O Momo deve sambar no autódromo. Deve... nada está certo ainda. O carnaval londrinense, que há muito não buscava uma representatividade popular como almeja este ano, talvez não se concretize. Após os desmandos praticados na conturbada gestão do prefeito cassado Antônio Casemiro Belinati (atualmente sem partido), a prefeitura está sem dinheiro até para saldar compromissos, quem dirá para apoiar financeiramente as escolas de samba do município.
Segundo o secretário de cultura Bernardo Pellegrini, além da falta de verbas na prefeitura, o empresariado local não tem demonstrado interesse: ‘‘Conversamos com alguns empresários, mas até agora... nada’’. Os recursos financeiros que poderão apoiar parte da festa se originarão da venda de ingressos, com preço ainda indefinido, e da praça de alimentação que será instalada no local. Entretanto, o desfile está ameaçado. Apesar da confirmação da Fundação Municipal de Esporte em ceder o Autódromo Internacional Ayrton Senna, algumas escolas não irão desfilar se não houver apoio financeiro das empresas da cidade.
A Escola de Samba Navegantes do Mar Azul (Jardim Leonor), por exemplo, já está avisando: ‘‘Não tem como! Nós vamos tirar dinheiro do bolso? Não dá!’’ lamenta a presidente da escola, dona Margarida. Criada em 1997, a escola ainda não definiu o samba-enredo nem o orçamento do desfile. Sobre a mudança para o autódromo, Margarida ressalta: ‘‘É mais difícil para o povo ver o carnaval, mas se a prefeitura deixar alguns ônibus à disposição, fica mais fácil’’.
Na Gaviões Londrinenses (Parque Ouro Verde), o tom também não é muito positivo: ‘‘Se não tiver apoio da prefeitura, a escola desfila... mas só fora de Londrina’’ prevê o presidente Edward Róbson Rodrigues, que afirma ter negociado apresentações em alguns distritos e em Astorga. Criada em 1988 como União da Vila, e transformada há dois anos na Gaviões, a escola já tem samba-enredo e orçamento definidos: ‘‘Assombração’’, para um orçamento de R$ 17 mil.

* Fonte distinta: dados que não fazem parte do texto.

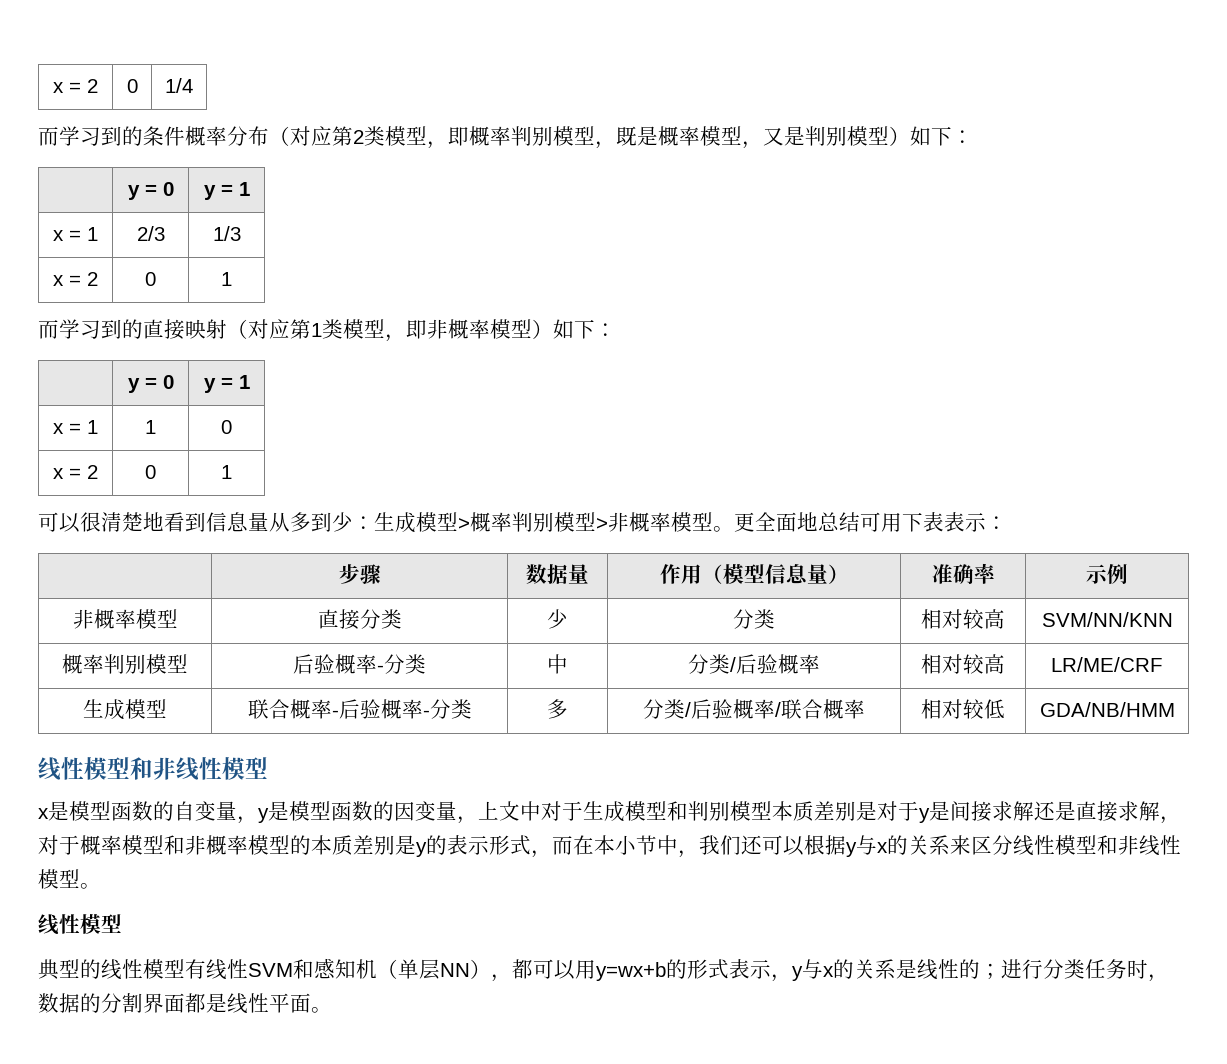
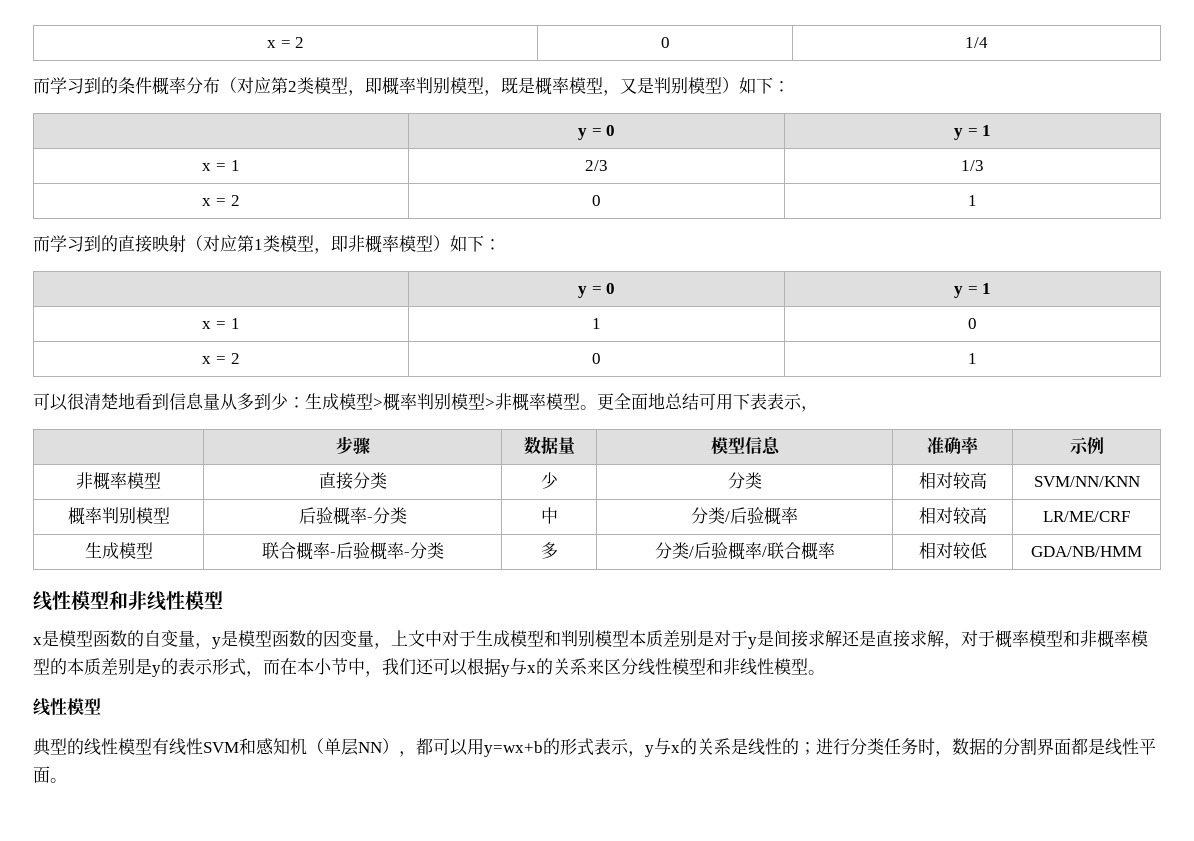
[986,516,1007,530] ： -> [801,406,818,412] ，
[659,564,723,584] 作用（ -> (575, 445) none
[806,564,849,584] 量） -> (781, 445) none

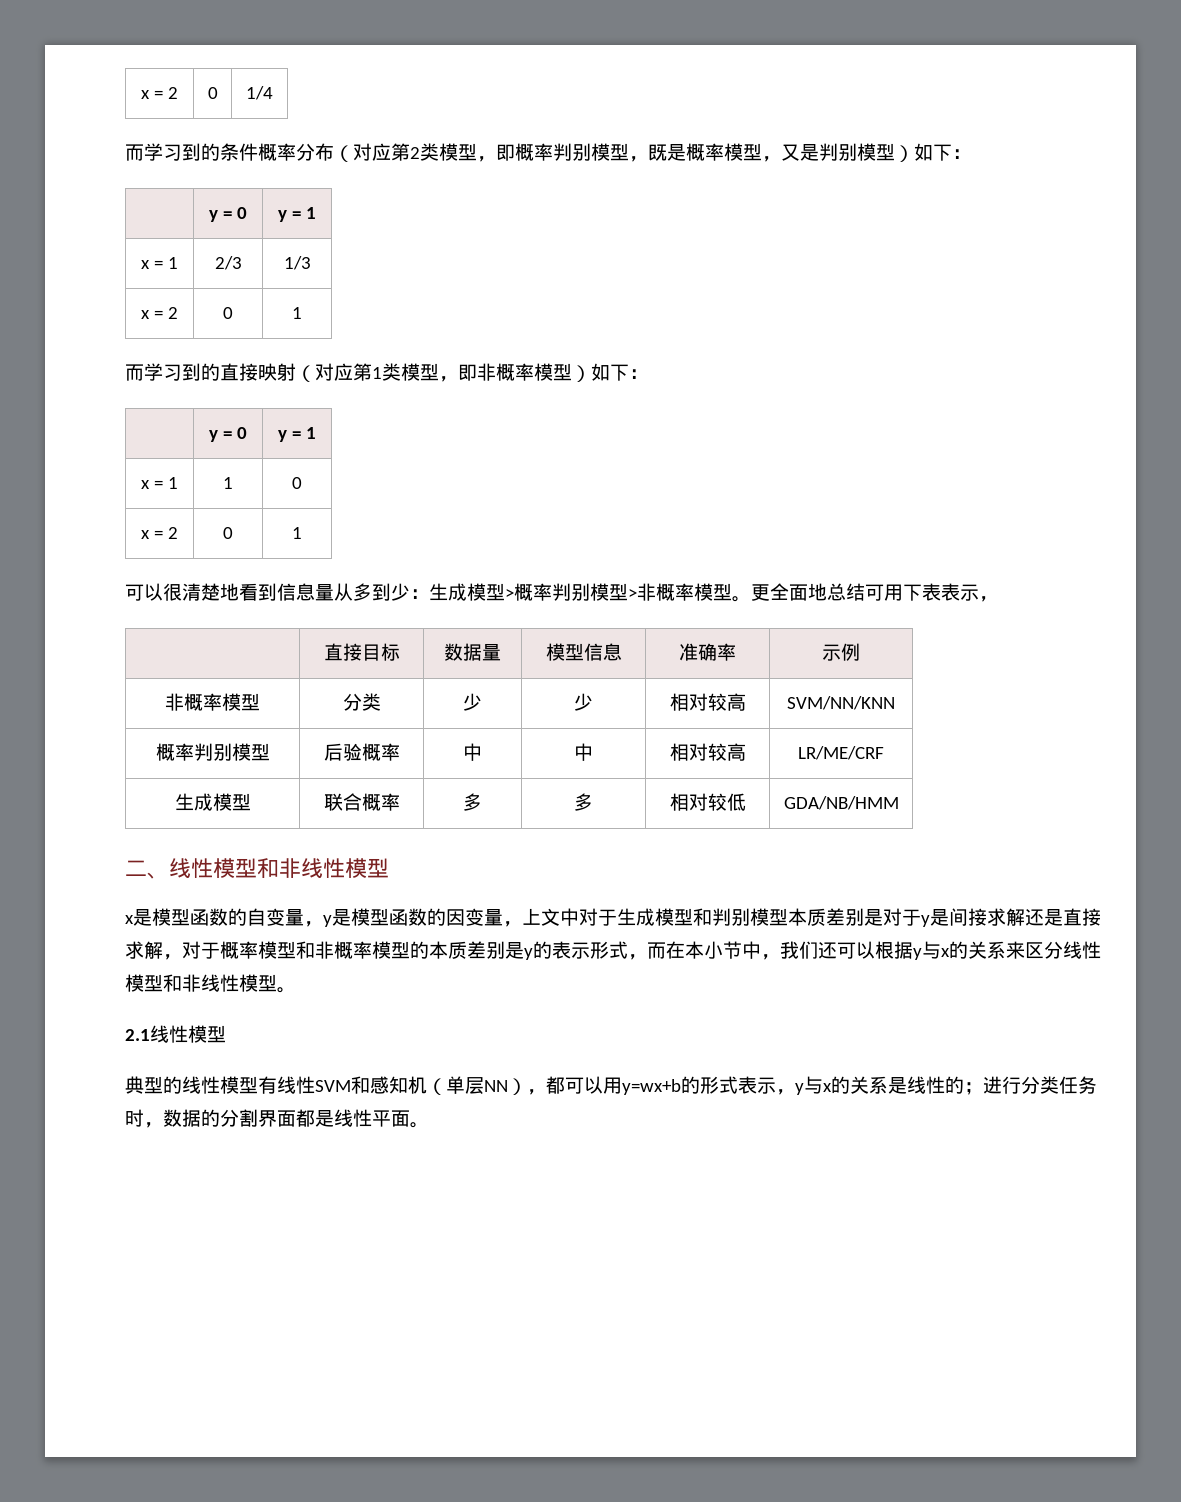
[335,436,370,454] 步骤 -> [323,643,400,661] 直接目标
[318,472,353,490] 直接 -> (260, 702) none
[727,472,762,489] 分类 -> [574,693,593,711] 少
[366,507,407,524] [540,507,558,524] [690,507,798,525] -分类 | 中 | 分类/后验概率 -> [463,743,482,761] [574,743,593,761] | 中 | 中
[329,542,444,560] [540,542,558,559] [654,542,835,560] -后验概率-分类 | 多 | 分类/后验概率/联合概率 -> [463,793,482,811] [574,793,593,811] | 多 | 多
(1142, 551) none -> [125,860,169,879] 二、
(825, 672) none -> [125,1029,150,1041] 2.1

Outra carnavalesca que compartilha das opiniões acima é a presidente da Escola se Samba Unidos do Jardim Sol (Zona Leste), Maria José Farias: ‘‘Sem verba não tem como desfilar’’. Criada em 1982, a escola ainda não tem samba-enredo definitivo, mas já avaliou o orçamento deste ano, R$ 20 mil: ‘‘Mas teremos de reduzir tudo’’ antecipa a presidente. Maria José acredita que a mudança para o autódromo foi positiva: ‘‘Foi ótima a idéia, pois haverá mais espaço’’; mas lamenta o conservadorismo ainda reinante no Jardim Sol: ‘‘há muita resistência no bairro contra o carnaval’’.
A única escola de samba que garante desfile ‘‘aconteça o que acontecer’’ é a Garotos Unidos, da Zona Sul. O presidente da escola Pedro Paulo Scheffer está esperançoso em relação à iniciativa privada: ‘‘Estamos em um momento de cooperação com o município, e temos de confiar na secretraria (que está buscando recursos)’’. Criada em 1999, a Garotos Unidos já tem samba-enredo e orçamento estabelecidos: ‘‘Sorte tem... quem acredita nela’’, para um custo aproximado de R$ 15 mil (quantia reduzida da previsão inicial de R$ 25 mil). A respeito da mudança para o autódromo, Scheffer foi enfático: ‘‘O importante é a comunidade gostar do desfile’’.
O presidente da Escola de Samba Quilombo dos Palmares foi contatado pela reportagem mas não retornou a ligação.